During 2022, we achieved revenue of approximately SEK 3.7 million per employee and profit of approximately SEK 1.0 million per employee. In preparation for the market growth, we invested in the expansion of our team over the past five years, from 21 colleagues in 2017 to 32 colleagues at the end of 2022. This increase includes two new recruits in 2022 for the planned succession of two colleagues who will retire during the first half of 2023, returning the base to 30 employees. We are confident that the current team has the depth and competence to drive and support the market development. While there may be some turnover, and well-deserved retirements, our business is highly scalable and we don’t expect the headcount to grow by more than 10% before the end of the decade.
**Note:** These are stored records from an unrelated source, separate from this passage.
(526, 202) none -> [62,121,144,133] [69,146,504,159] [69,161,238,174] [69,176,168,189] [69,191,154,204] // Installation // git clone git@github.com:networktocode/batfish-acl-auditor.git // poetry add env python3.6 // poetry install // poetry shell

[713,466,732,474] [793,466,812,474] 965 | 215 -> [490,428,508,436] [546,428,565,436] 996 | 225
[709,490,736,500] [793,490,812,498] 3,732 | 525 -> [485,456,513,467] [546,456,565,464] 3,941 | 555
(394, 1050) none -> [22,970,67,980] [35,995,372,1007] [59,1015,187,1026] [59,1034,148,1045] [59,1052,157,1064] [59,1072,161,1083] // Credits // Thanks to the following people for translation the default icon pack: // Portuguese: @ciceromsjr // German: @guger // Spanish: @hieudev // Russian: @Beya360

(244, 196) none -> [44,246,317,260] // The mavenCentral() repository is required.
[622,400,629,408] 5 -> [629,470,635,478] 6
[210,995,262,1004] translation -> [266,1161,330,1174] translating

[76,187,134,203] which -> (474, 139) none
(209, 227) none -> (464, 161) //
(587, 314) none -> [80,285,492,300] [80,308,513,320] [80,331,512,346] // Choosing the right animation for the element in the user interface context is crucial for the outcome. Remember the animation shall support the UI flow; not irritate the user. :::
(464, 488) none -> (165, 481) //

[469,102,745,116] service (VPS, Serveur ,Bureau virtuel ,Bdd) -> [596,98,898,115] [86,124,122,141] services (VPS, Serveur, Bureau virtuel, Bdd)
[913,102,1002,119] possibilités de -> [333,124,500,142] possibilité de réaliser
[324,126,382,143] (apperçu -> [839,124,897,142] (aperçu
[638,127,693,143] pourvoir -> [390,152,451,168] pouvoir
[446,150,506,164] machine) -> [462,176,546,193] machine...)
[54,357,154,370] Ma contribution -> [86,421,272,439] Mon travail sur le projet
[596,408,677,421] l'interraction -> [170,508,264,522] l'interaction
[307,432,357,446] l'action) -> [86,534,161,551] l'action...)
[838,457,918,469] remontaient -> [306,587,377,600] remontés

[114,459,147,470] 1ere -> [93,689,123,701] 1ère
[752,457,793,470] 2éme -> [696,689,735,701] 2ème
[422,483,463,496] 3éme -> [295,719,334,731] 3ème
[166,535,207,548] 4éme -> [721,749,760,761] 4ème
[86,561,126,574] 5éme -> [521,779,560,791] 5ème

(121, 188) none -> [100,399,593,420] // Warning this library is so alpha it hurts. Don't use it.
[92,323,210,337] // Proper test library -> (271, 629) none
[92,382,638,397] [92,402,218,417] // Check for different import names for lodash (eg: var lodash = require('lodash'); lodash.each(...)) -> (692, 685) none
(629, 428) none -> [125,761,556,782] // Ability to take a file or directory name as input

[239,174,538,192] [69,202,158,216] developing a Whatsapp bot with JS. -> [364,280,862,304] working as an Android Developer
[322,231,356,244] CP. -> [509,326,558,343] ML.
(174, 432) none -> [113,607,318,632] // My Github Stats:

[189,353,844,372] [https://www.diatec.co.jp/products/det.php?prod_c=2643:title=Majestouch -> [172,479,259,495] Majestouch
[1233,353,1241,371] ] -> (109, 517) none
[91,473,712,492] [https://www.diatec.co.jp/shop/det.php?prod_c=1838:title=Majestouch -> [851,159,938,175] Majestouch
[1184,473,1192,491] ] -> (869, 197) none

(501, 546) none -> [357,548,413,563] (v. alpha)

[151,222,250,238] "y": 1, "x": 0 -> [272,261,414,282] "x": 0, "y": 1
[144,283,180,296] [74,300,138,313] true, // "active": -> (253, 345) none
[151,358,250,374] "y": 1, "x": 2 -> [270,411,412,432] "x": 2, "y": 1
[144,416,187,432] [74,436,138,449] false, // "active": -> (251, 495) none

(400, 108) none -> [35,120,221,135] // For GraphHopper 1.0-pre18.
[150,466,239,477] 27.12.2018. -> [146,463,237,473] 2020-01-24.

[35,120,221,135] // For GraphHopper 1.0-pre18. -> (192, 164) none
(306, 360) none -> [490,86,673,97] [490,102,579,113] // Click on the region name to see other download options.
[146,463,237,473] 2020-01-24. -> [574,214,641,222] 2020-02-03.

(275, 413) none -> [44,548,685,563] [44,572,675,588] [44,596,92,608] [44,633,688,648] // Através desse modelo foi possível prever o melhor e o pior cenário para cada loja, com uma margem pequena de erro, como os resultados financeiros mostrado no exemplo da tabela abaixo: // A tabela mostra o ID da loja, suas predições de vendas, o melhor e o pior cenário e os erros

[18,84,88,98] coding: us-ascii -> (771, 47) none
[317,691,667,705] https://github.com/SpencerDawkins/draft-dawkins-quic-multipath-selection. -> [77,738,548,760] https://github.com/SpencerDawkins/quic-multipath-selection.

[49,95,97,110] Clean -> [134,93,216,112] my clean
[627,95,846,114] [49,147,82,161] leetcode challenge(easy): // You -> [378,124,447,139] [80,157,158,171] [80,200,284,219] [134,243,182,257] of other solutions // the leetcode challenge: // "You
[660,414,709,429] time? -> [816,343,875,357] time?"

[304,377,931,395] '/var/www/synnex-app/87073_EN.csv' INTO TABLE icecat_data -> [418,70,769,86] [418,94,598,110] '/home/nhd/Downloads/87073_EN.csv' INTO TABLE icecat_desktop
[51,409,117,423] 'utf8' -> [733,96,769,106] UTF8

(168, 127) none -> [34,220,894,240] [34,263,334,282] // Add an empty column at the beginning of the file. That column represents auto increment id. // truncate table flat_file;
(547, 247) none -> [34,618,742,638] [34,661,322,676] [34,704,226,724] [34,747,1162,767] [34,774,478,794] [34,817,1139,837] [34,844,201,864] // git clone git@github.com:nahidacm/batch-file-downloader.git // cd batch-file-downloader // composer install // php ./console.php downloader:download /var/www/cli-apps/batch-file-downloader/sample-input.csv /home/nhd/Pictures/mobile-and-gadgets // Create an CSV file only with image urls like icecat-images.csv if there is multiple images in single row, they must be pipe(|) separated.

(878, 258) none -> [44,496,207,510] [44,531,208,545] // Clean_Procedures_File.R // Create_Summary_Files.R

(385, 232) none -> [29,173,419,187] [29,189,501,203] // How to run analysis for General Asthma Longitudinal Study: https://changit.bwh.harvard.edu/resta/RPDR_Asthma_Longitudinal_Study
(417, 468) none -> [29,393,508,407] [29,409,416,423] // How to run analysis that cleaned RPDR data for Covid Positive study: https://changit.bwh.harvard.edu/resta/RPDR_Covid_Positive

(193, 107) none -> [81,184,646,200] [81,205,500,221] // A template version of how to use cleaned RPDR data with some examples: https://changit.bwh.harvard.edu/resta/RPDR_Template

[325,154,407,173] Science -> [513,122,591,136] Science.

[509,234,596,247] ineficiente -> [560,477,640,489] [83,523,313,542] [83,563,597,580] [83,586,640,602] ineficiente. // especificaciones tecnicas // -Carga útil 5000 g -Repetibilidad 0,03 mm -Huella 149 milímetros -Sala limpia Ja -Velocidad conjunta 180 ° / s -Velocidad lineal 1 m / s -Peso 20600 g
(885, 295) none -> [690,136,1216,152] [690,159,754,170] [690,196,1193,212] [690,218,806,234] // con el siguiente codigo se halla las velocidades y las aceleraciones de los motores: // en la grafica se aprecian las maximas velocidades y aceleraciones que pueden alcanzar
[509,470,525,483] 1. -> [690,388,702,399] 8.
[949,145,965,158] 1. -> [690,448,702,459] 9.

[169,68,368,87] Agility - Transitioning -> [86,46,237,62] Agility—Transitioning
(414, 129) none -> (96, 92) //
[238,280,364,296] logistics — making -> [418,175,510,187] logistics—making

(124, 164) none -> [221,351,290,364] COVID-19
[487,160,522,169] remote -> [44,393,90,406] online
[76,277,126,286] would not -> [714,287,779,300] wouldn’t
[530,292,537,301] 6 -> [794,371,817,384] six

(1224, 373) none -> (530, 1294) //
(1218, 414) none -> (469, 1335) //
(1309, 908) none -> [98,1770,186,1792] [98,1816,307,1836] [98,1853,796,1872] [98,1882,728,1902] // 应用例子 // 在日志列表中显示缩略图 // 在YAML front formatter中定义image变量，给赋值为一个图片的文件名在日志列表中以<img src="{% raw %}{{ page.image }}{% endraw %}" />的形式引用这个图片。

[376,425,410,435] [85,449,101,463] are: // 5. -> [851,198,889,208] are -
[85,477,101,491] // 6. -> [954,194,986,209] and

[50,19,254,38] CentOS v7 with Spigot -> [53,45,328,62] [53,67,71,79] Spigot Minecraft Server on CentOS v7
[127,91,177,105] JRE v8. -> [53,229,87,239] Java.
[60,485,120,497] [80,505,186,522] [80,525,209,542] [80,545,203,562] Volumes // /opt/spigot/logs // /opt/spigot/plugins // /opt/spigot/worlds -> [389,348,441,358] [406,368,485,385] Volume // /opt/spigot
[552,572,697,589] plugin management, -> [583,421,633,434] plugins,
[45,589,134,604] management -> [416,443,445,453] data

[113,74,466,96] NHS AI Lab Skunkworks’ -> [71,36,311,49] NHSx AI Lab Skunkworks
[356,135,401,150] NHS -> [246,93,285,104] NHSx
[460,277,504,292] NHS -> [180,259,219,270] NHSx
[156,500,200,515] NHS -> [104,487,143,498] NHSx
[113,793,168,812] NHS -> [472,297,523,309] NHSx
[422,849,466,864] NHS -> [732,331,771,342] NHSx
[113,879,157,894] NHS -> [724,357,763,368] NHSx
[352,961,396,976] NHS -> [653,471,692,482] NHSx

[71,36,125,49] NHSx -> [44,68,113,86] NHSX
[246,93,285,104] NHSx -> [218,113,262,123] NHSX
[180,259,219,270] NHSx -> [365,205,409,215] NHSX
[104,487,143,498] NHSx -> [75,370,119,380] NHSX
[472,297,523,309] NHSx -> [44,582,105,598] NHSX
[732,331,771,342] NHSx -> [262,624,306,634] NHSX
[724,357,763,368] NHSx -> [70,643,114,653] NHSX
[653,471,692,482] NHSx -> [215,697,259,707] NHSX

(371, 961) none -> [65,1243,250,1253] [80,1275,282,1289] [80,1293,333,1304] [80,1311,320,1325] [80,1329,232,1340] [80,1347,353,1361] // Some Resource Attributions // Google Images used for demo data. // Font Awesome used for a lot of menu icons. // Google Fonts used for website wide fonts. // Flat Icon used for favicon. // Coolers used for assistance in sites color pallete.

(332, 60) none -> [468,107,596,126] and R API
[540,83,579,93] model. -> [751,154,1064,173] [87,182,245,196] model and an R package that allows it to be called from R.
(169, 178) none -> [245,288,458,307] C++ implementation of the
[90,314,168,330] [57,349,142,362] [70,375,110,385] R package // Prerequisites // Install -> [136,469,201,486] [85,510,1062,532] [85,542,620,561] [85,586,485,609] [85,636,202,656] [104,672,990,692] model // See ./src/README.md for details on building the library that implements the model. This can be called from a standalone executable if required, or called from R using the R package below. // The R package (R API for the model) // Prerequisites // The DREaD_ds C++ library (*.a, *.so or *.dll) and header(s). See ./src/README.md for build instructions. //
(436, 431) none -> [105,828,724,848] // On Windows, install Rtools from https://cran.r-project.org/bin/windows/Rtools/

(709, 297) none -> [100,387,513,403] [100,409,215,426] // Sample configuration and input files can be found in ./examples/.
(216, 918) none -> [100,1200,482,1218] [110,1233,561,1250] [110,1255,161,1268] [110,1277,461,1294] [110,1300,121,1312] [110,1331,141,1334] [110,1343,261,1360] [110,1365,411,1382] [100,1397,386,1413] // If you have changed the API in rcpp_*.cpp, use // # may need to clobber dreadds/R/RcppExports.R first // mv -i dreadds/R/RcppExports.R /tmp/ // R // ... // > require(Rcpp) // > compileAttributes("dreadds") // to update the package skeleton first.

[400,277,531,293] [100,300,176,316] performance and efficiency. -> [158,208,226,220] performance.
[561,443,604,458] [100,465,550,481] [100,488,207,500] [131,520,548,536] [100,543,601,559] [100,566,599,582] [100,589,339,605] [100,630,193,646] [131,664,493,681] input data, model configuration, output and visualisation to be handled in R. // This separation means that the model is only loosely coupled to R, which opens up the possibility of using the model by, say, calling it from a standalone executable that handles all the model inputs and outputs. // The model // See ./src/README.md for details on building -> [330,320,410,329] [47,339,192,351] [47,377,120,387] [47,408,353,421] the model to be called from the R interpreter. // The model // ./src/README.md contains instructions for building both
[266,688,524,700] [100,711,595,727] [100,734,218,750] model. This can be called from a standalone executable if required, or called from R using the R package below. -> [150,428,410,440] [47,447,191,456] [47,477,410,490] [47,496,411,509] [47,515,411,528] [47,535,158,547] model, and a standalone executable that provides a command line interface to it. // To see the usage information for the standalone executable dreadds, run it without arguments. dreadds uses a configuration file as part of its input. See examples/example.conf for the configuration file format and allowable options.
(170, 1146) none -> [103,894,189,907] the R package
The revenue growth will predominately fall through to the bottom line.
Ultimately, our confidence in the future and our pro-dividend stance led to the Board’s proposal for an ordinary dividend of SEK 5.00 per share, plus an extraordinary dividend of SEK 0.5 per share. Since our first dividend was paid in 2011, we have delivered a continuously increasing ordinary dividend, with the exception of a brief pause during the Covid year of 2020. Considering the current dividend proposal, we will have returned SEK 282.4 million to our shareholders, representing 111% of the operating result for the financial years 2010 through 2022. We value the longstanding support of our shareholders and we remain committed to our strong dividend strategy.
Twenty years ago, in 2003, we started the production of our first high volume engine: the Ford 2.7 litre V6 diesel. Today, with approximately two million produced, the engine has found new applications that will maintain its high volume production well beyond 2030. The efficiency drivers for the development of that first engine twenty years ago are the same as they are for the development of the new engines that we are currently working on. The drivers for us also remain the same: to see our technology on the roads, to contribute to society, and to build a legacy that we can all be proud of.